The Dark Art of Pre-Trade Analytics

Financial firms commonly review trading activity after the fact to improve their execution strategies. But what they’d really love to do is perform that in real time, pre-trade. Max Bowie looks at how far along market participants are in pursuit of this goal, and the significant challenges to achieving it.

While there are a plethora of tools claiming to perform pre-trade analysis of trades, many simply factor the proposed trade into firms’ preset risk parameters that determine how much of an asset a firm is comfortable holding. Actually delivering a pre-trade, real-time analysis tool—either for predicting market impact or measuring transaction cost analysis (TCA)—that provides an indicator as accurate as a trader’s “gut feel” is harder and more resource-intensive than one might first think.

gerrit-van-wingerden-tora

“Anyone who claims to have super-accurate pre-trade TCA on a per-order basis is lying to you. Unless it’s one extreme or another—i.e. a massive buy or sell order that will almost certainly drive the price up or down—it’s very hard to predict because you can’t tell who else is in the market at the same time. You could be buying a stock, but someone else could be selling twice as much of the same stock, more aggressively,” says Gerrit Van Wingerden, managing director of Japan at order and execution management system vendor Tora.

Perhaps the greatest challenge facing someone aiming to predict how a market will react to a trade is grasping the characteristics of how that market behaves—and to achieve that, firms need a simulator with the ability to act like marketplaces themselves, and which contains the entire history of quote and trade data from each market to accurately reflect its trading activity.

These simulators may have originally been conceived as testing environments to demonstrate the robustness and functionality of new applications designed for use with exchange data and trading platforms, but have evolved into engines for gauging strategy performance.

“You might want an exchange simulator for user acceptance testing of anything that talks to an exchange, such as for regression testing around changes—so while that wouldn’t tell you about the profitability of your strategy, it does tell you that everything’s working,” says Mark Skalabrin, CEO of ticker plant and feed handler provider Redline Trading Solutions, which has offered its Mars market simulator for several years for regression testing purposes. “The next use case would be to tell you how well an algorithm is working—for example, to test whether an order would have been filled by just trying to trade against the best bid or offer… which is fine for orders where your strategy won’t move the market.”

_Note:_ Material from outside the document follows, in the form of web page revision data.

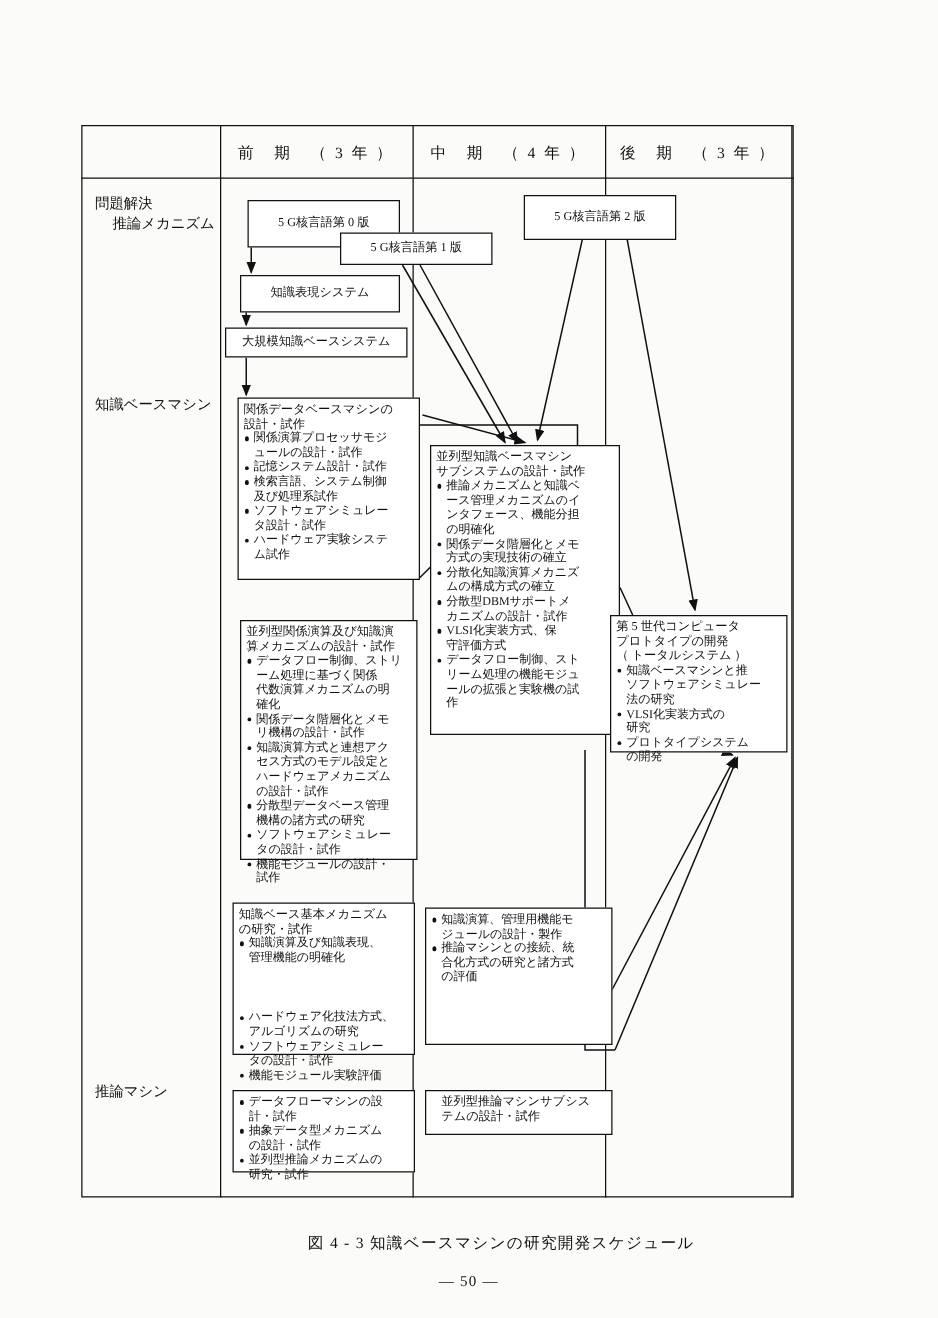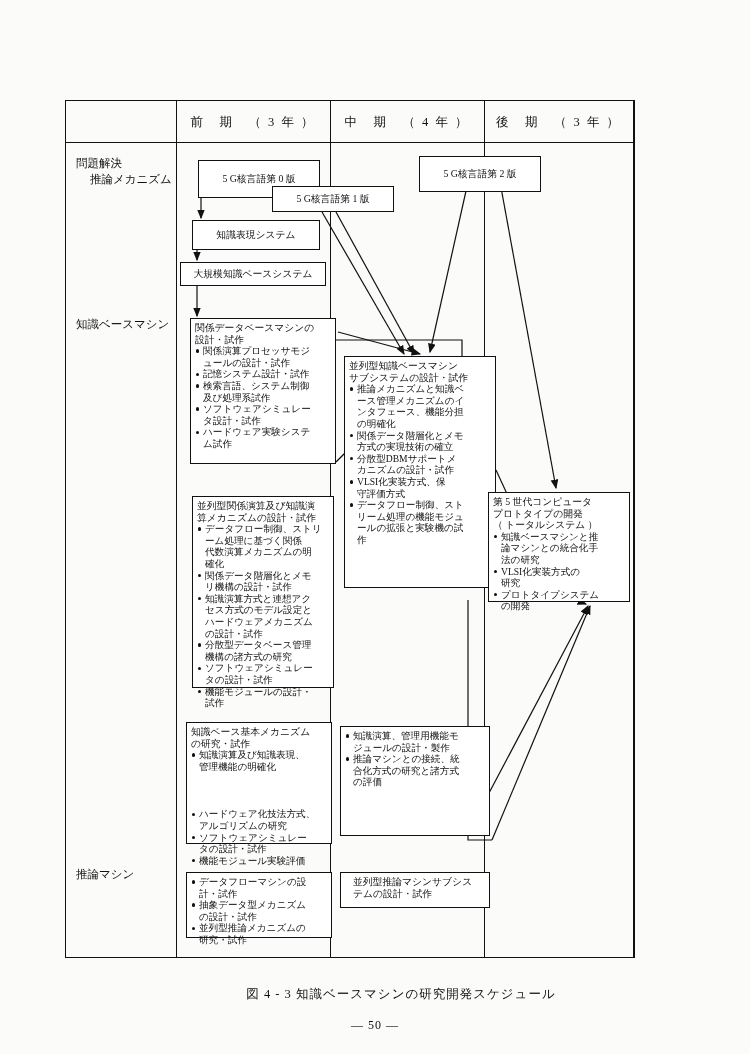--- a/index.html
+++ b/index.html
@@ -245,6 +245,8 @@
 の明確化</li>
       <li style="white-space: pre-line;">関係データ階層化とメモ
 方式の実現技術の確立</li>
+      <li style="white-space: pre-line;">分散化知識演算メカニズ
+ムの構成方式の確立</li>
       <li style="white-space: pre-line;">分散型DBMサポートメ
 カニズムの設計・試作</li>
       <li style="white-space: pre-line;">VLSI化実装方式、保

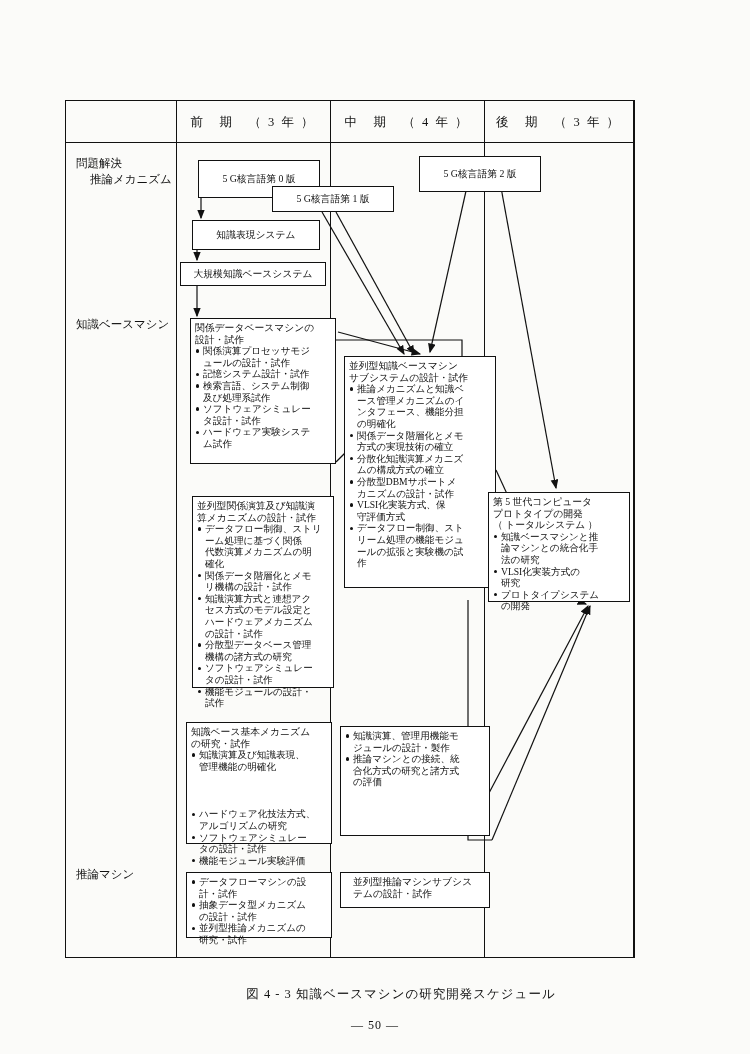--- a/index.html
+++ b/index.html
@@ -279,7 +279,7 @@
 （ トータルシステム ）</span>
     <ul>
       <li style="white-space: pre-line;">知識ベースマシンと推
-論マシンとの統合化手
+ソフトウェアシミュレー
 法の研究</li>
       <li style="white-space: pre-line;">VLSI化実装方式の
 研究</li>

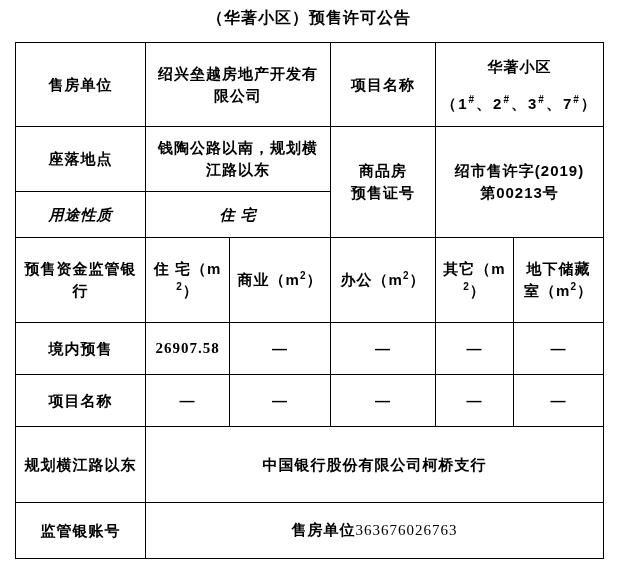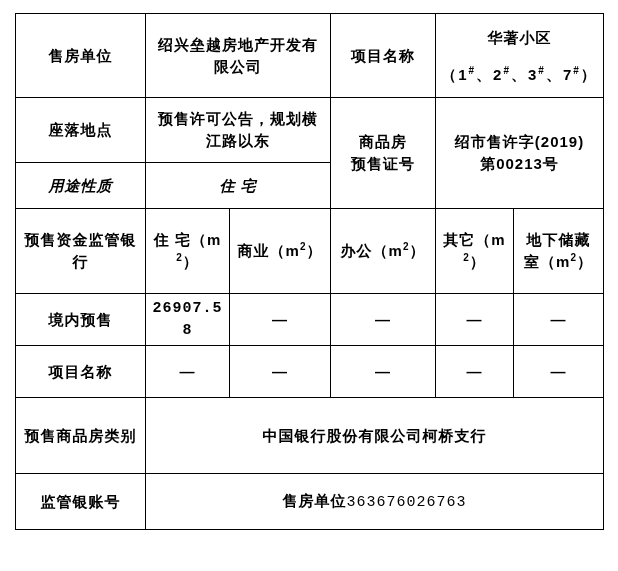--- a/index.html
+++ b/index.html
@@ -76,6 +76,7 @@
 
 <div class="page">
 
+  <div class="page-title">（华著小区）预售许可公告</div>
 
   <table class="permit">
     <colgroup>

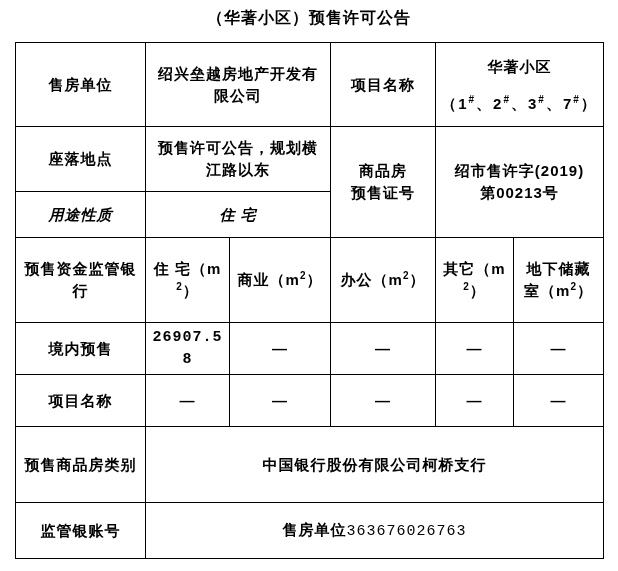--- a/index.html
+++ b/index.html
@@ -101,7 +101,7 @@
 
     <tr class="r2">
       <td>座落地点</td>
-      <td colspan="2">预售许可公告，规划横江路以东</td>
+      <td colspan="2">钱陶公路以南，规划横江路以东</td>
       <td rowspan="2" class="sp">商品房
 预售证号</td>
       <td rowspan="2" colspan="2" class="sp">绍市售许字(2019)

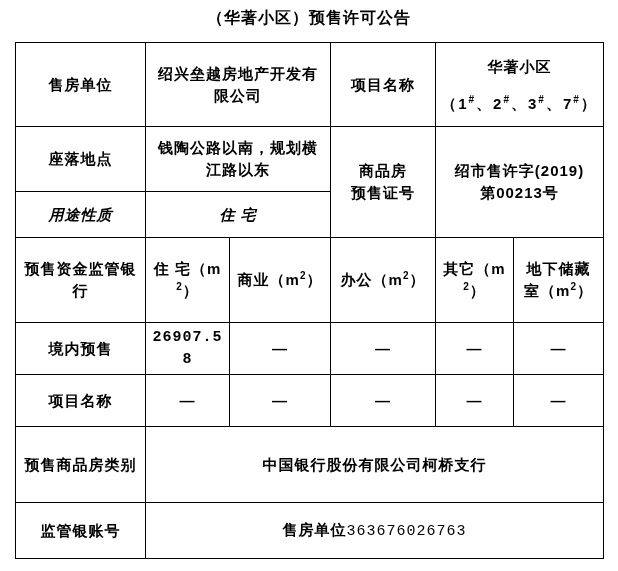--- a/index.html
+++ b/index.html
@@ -58,7 +58,7 @@
     vertical-align: super;
   }
   .num {
-    font-family: Liberation Mono, monospace;
+    font-family: Liberation Serif, serif;
     font-weight: normal;
     letter-spacing: 1px;
   }

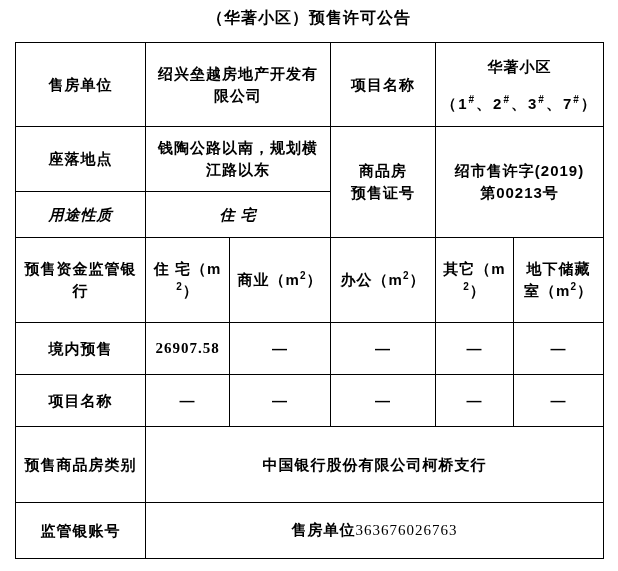--- a/index.html
+++ b/index.html
@@ -141,7 +141,7 @@
     </tr>
 
     <tr class="r7">
-      <td>预售商品房类别</td>
+      <td>规划横江路以东</td>
       <td colspan="5">中国银行股份有限公司柯桥支行</td>
     </tr>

Whereas this common usage relies on real historical prices and doesn’t attempt to factor the orders into the historical data to measure market impact, Skalabrin says a more complicated use case—and one that the vendor is now evaluating with clients—is to simulate individual exchange matching engines and allow users to post “orders” to this simulated engine, and see those orders show up in the “market data” generated by the fake matching engine, creating a synthetic reality that would show how their trades affected the market data stream.

shimrit-or-velocimetrics

“From what I’ve seen, people are in the infancy stages of addressing this problem. Most firms don’t even have an accurate replay of what actually happened, let alone how the market might react,” says Shimrit Or, senior professional services consultant at UK-based performance monitoring and analysis technology vendor Velocimetrics, whose mdPlay tool provides data capture and analytics. The vendor originally developed the solution to replicate problematic events from trading systems within a test environment, though Or says she has seen clients use it for many different purposes, including for testing algorithms, smart order routers, and vendor applications such as feed handlers.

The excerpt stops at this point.